Text messages are also huge. I don't know a single cheater who doesn't text. Cheating and text messaging are like peanut butter and jelly, I swear to God. Never hurts to go through the stored pictures either.

The best form of phone snooping is going through voice mails. If you do it from his phone, theres a record, but if you call him and his voice mail picks up, all you need do is hit *** and his code (or on some phones # and his code), and you can listen to your hearts content. The saved and skipped ones are usually the most informative.

How do you get his 4 digit code, you ask? Also very easy. 9 times out of 10 it's either 1234, his birthday or the birthday of his child/pet/mother/wife. If it's his wife's birthday, don't even listen to the messages, just dump him.
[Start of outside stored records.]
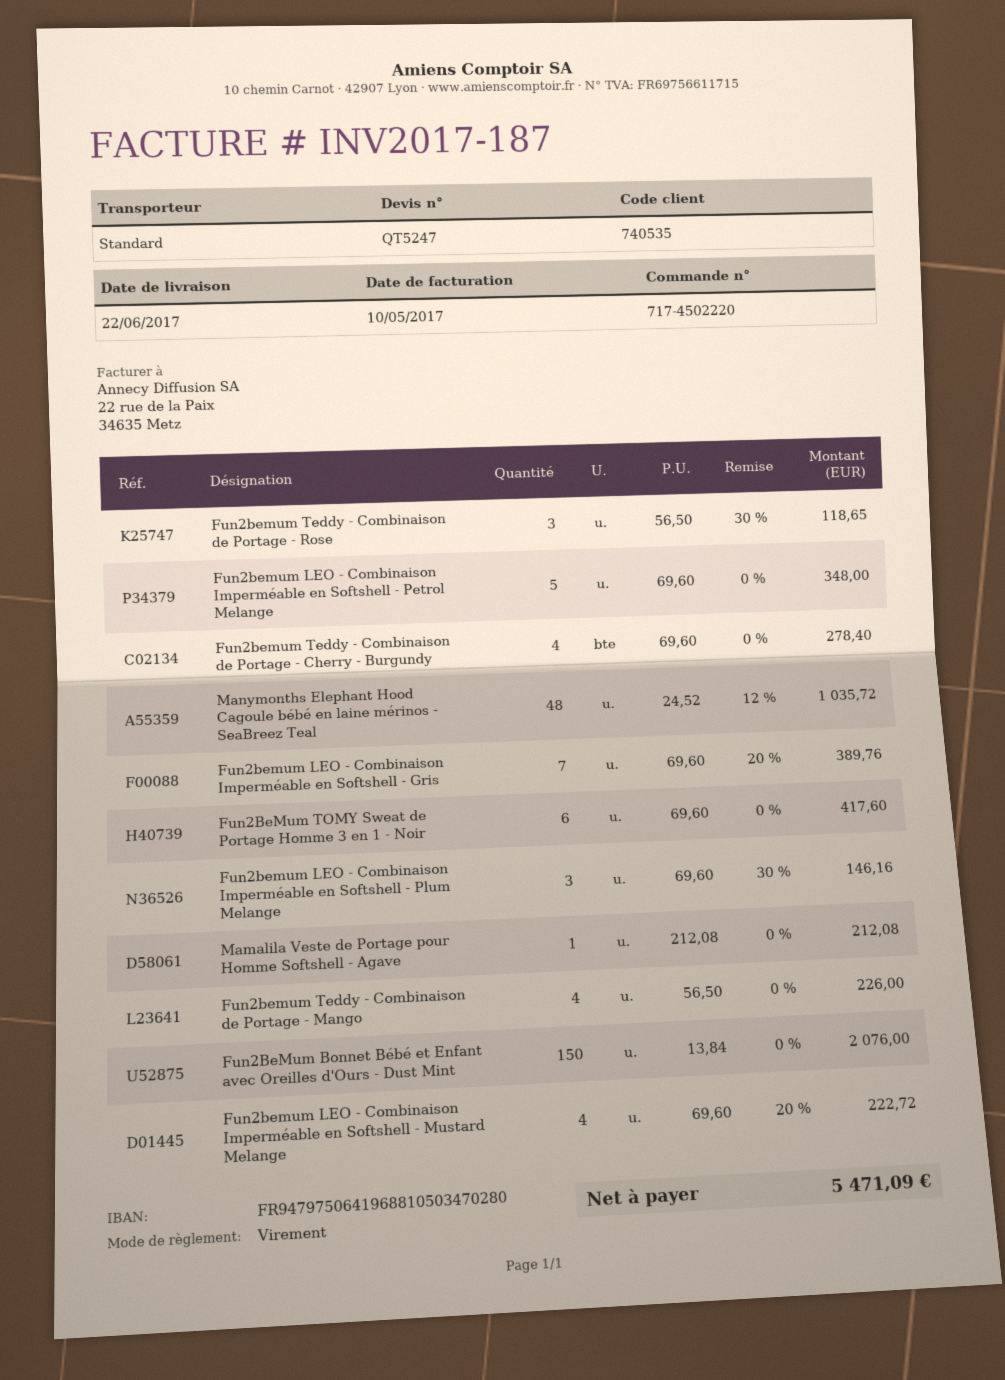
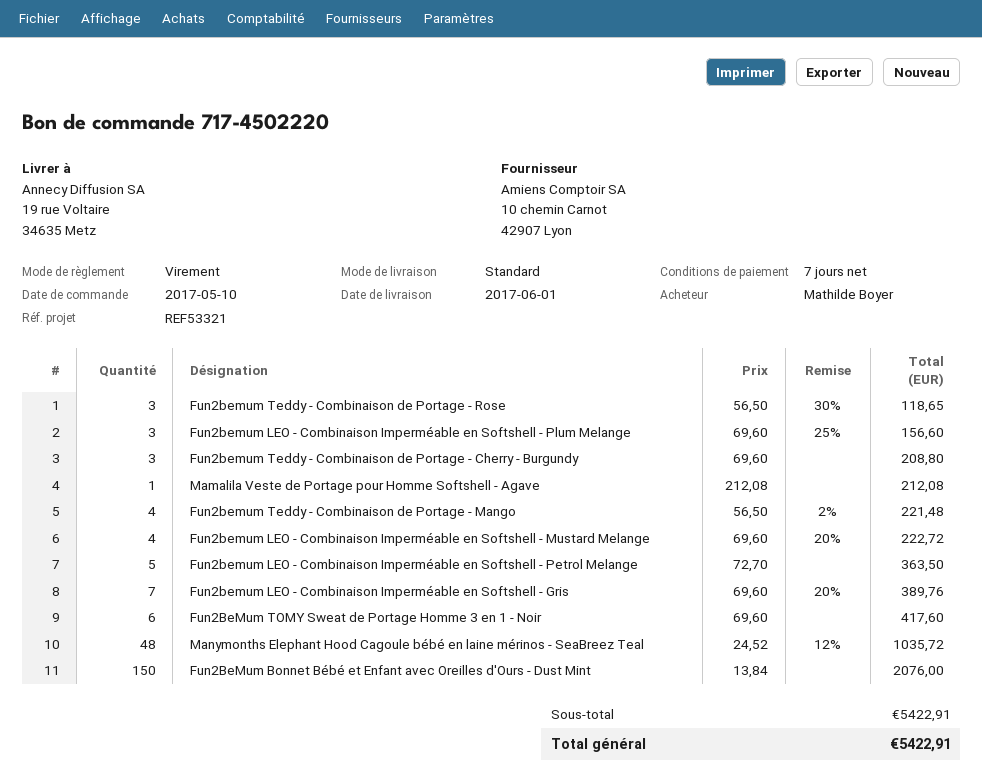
delivery date: 2017-06-22 -> 2017-06-01
Fun2bemum LEO - Combinaison Imperméable en Softshell - Petrol Melange: 5 x 69.60 = 348.00 -> 5 x 72.70 = 363.50
Fun2bemum Teddy - Combinaison de Portage - Cherry - Burgundy: 4 x 69.60 = 278.40 -> 3 x 69.60 = 208.80
Fun2bemum LEO - Combinaison Imperméable en Softshell - Plum Melange: 3 x 69.60 - 30% = 146.16 -> 3 x 69.60 - 25% = 156.60
Fun2bemum Teddy - Combinaison de Portage - Mango: 4 x 56.50 = 226.00 -> 4 x 56.50 - 2% = 221.48
total: 5471.09 -> 5422.91

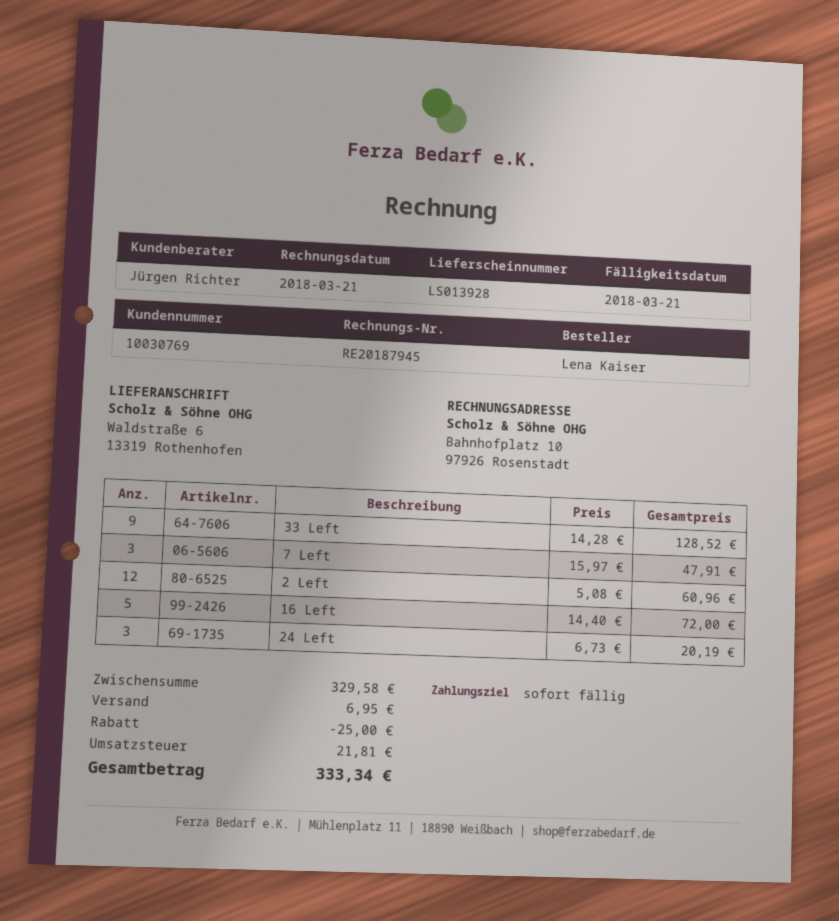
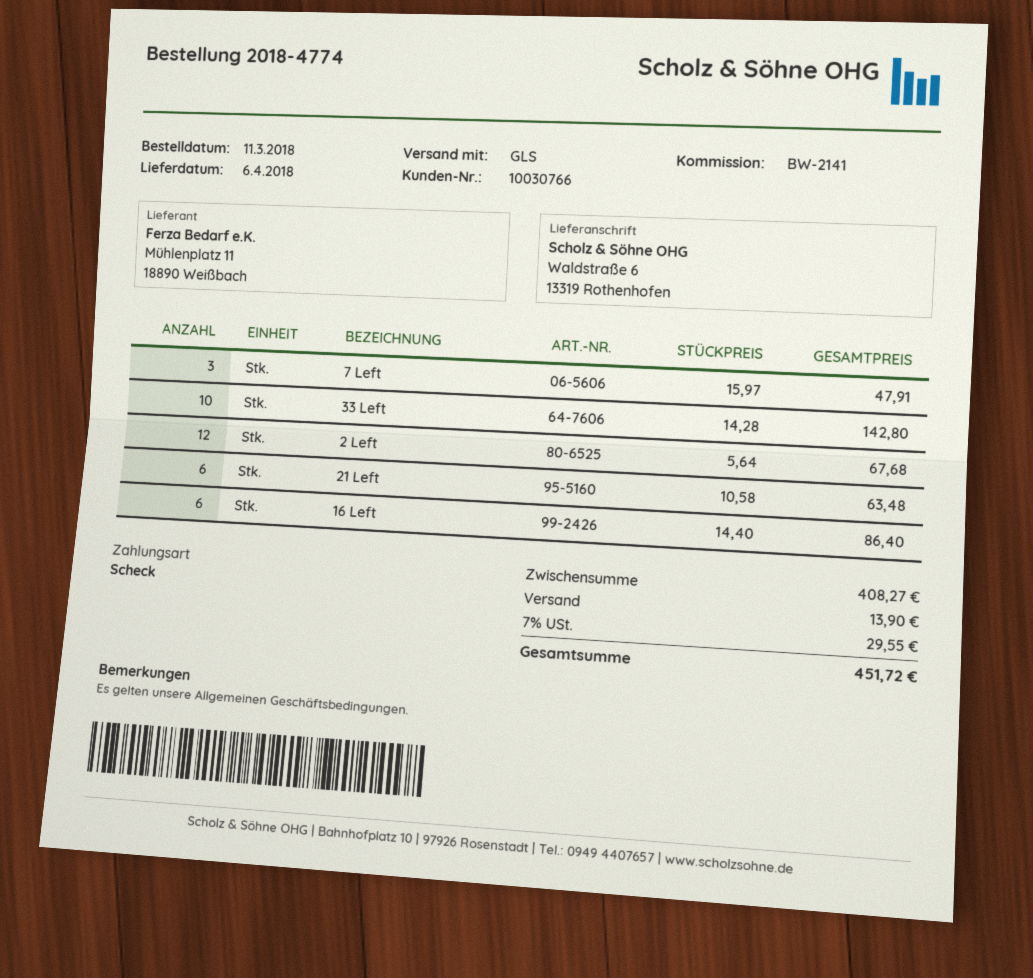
customer number: 10030769 -> 10030766
33 Left: 9 x 14.28 = 128.52 -> 10 x 14.28 = 142.80
2 Left: 12 x 5.08 = 60.96 -> 12 x 5.64 = 67.68
16 Left: 5 x 14.40 = 72.00 -> 6 x 14.40 = 86.40
24 Left: 3 x 6.73 = 20.19 -> none
21 Left: none -> 6 x 10.58 = 63.48
subtotal: 329.58 -> 408.27
discount: 25.00 -> none
shipping: 6.95 -> 13.90
tax: 21.81 -> 29.55
total: 333.34 -> 451.72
If it's not any of these... you probably can't get close enough to him while hes checking his messages to see what code he's typing in, but you CAN get close enough to him to see his PIN when he uses the ATM. It's always the same 4 numbers.

If you don't know your boyfriends/husbands PIN number, there is just no hope for you.

Other than those two, theres always Condom Watch. If you use condoms... count them. Are there as many there now as there were the last time you were over? If you don't use condoms... look for some. Any secret stashes under the sink or in a drawer or in his wallet?

Ok, those are the basics, and if you follow my instructions rigidly, you should be able to catch your significant other doing something illegal, illicit or immoral. If you do all of these things and can't prove that he's cheating on you/lying to you/in love with someone else... just accept the fact that you've found an evil genius... and hold onto him, 'cause he's a keeper.